Mental Condition as Mitigating Evidence in Criminal Sentencing

Voluntary intoxication instruction upheld

Sprouse v. Stephens, 748 F.3d 609 (5th Cir.) cert. denied, 135 S. Ct. 477, 190 L. Ed. 2d 362 (2014)

After being convicted of capital murder of a police officer, petitioner Sprouse was sentenced to death. On state habeas review, Sprouse challenged jury instructions that “effectively precluded the jury from considering voluntary intoxication as mitigating evidence.” Raising the issue again on federal habeas review, Sprouse contended that the state court “unreasonably applied” Penry v. Lynaugh (“Penry I ”), 492 U.S. 302, 109 S.Ct. 2934, 106 L.Ed.2d 256 (1989), Boyde v. California, 494 U.S. 370, 110 S.Ct. 1190, 108 L.Ed.2d 316 (1990), and Penry v. Johnson (“Penry II ”), 532 U.S. 782, 121 S.Ct. 1910, 150 L.Ed.2d 9 (2001). The Fifth Circuit affirmed the federal district court’s denial of Sprouse’s habeas petition.

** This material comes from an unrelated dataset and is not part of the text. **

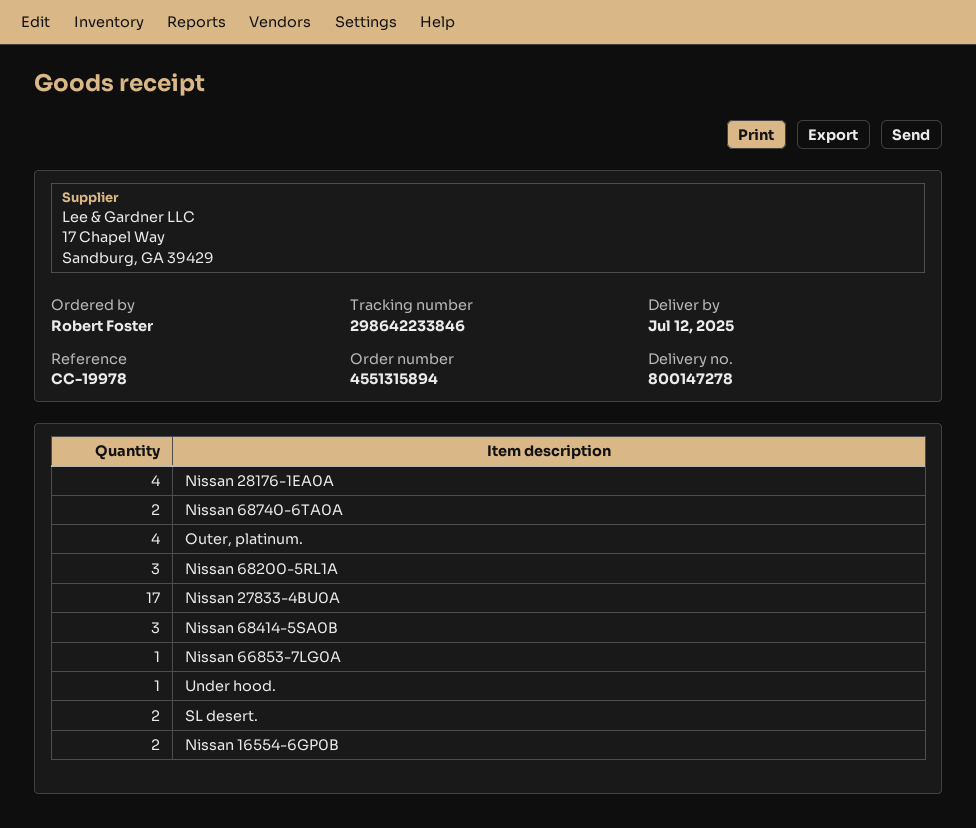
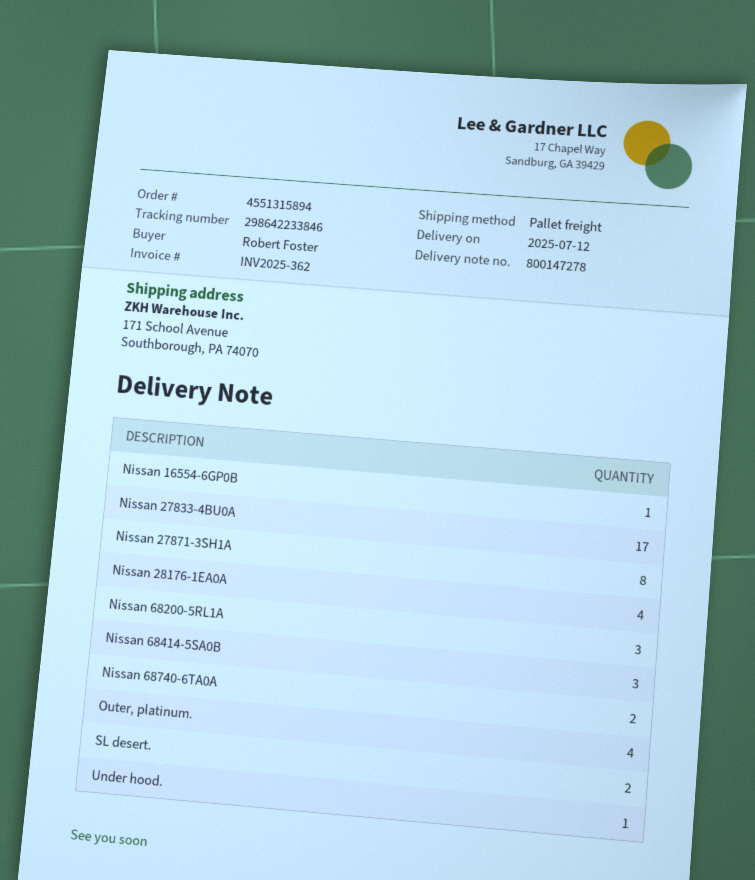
Nissan 66853-7LG0A: 1 -> none
Nissan 16554-6GP0B: 2 -> 1
Nissan 27871-3SH1A: none -> 8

At the close of the punishment phase of the trial, the jury received three general instructions regarding the proper treatment of mitigating evidence. First, what constituted mitigating evidence, second that “neither intoxication nor temporary insanity of mind caused by intoxication constitute [sic ] a defense to the commission of a crime,” and a final instruction on temporary insanity. On appeal to the Fifth Circuit, Sprouse argued that the voluntary-intoxication instruction (instruction two) “unconstitutionally limited the jury's ability to consider mitigating evidence.” The Fifth Circuit affirmed the district court’s denial of Sprouse’s federal habeas petition, holding that neither the state court nor the federal district court were unreasonable in their application of Supreme Court precedent. Further, the Fifth Circuit stated that “the fact that Sprouse perceives a negative inference in one sentence of his jury charge does not demonstrate that his jury was confused about, and precluded from following, the comprehensive and catch-all affirmative command to the jury to consider mitigation circumstances.”

In November 2014, the United States Supreme Court denied certiorari.